Grand Slam doubles results
- Australian Open: 1R (1983)
- French Open: 3R (1986)
- Wimbledon: 2R (1983, 1985)
- US Open: 2R (1982, 83, 84, 85, 86)

= Marcela Skuherská =

Czech tennis player (born 1961)

Marcela Skuherská-Davidová (born 14 February 1961) is a former professional tennis player who represented Czechoslovakia.

==Biography==
Skuherská, who was born in Přerov, played on the professional circuit in the 1980s.

She was a member of the Czechoslovak Fed Cup team in 1983 and 1984, which won the competition both years. All six of her Fed Cup appearances came partnering Iva Budařová in doubles, including the final against West Germany in 1983. In 1984 the pair played in both the quarter-final and semi-final, but stood aside for Hana Mandlíková and Helena Suková in the final.

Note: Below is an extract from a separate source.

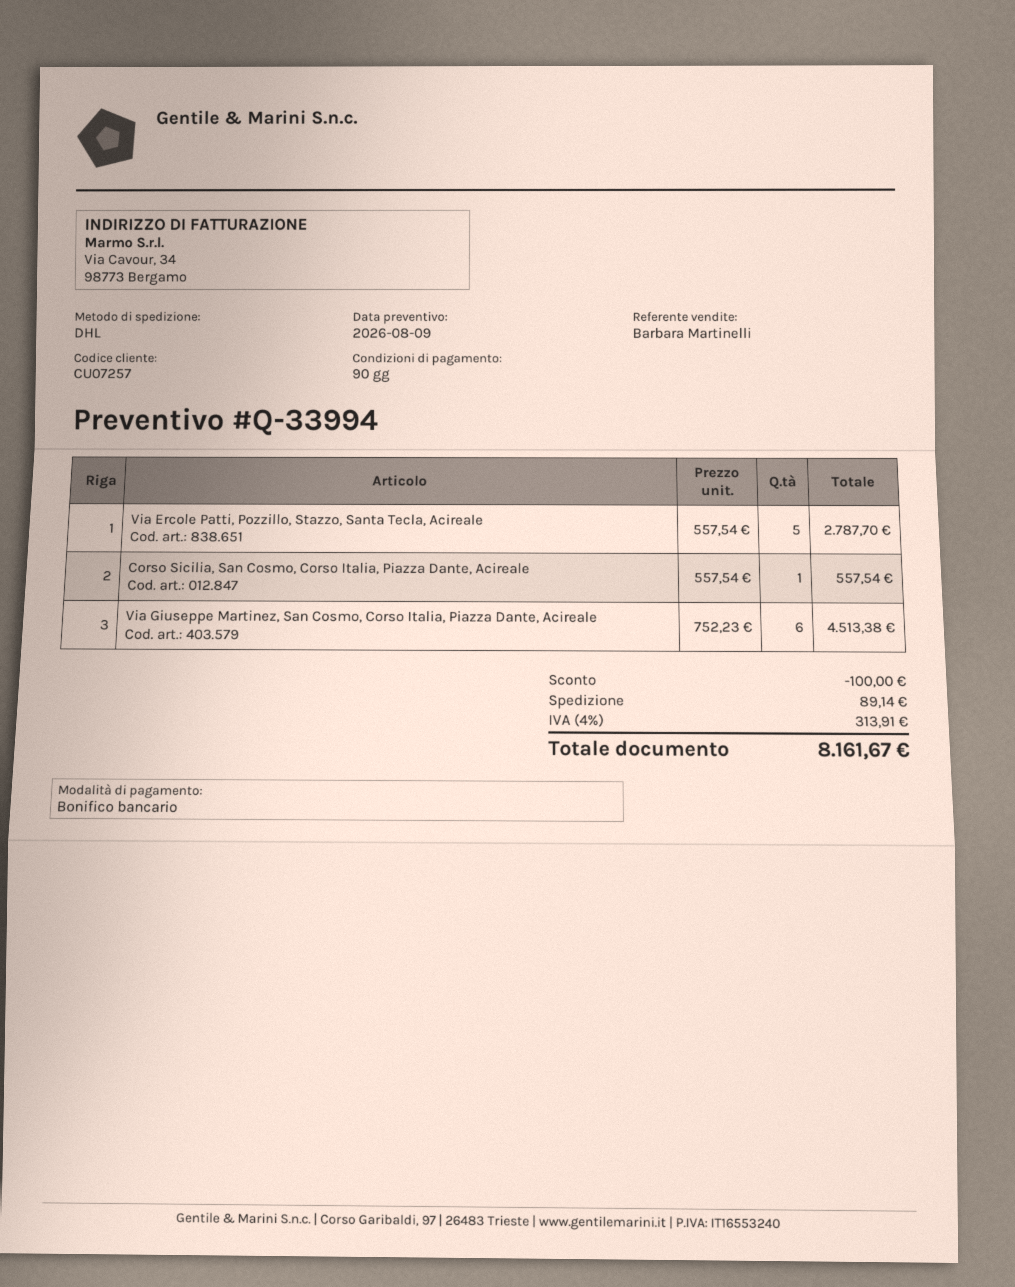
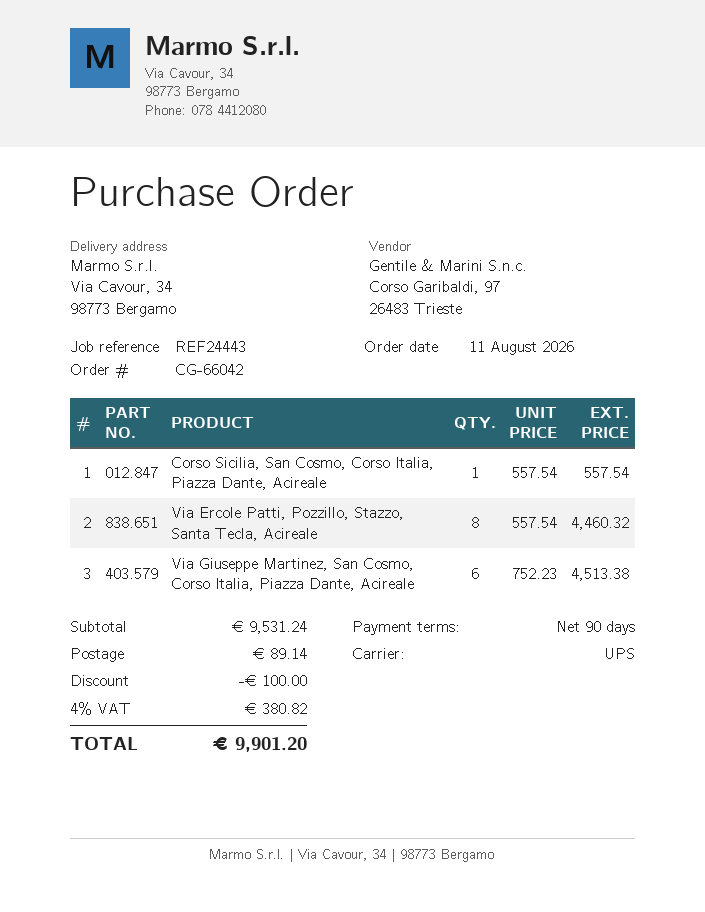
shipping method: DHL -> UPS
Via Ercole Patti, Pozzillo, Stazzo, Santa Tecla, Acireale: 5 x 557.54 = 2787.70 -> 8 x 557.54 = 4460.32
tax: 4% = 313.91 -> 4% = 380.82
total: 8161.67 -> 9901.20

On the WTA Tour, her best performances in singles included making the final at Nashville in 1983 and reaching the third round of the 1984 Wimbledon Championships. She was more successful in doubles, with her three WTA finals including one title, at Hershey in 1984.

At the 1986 Goodwill Games she and doubles partner Iva Budařová won a silver medal in the women's doubles.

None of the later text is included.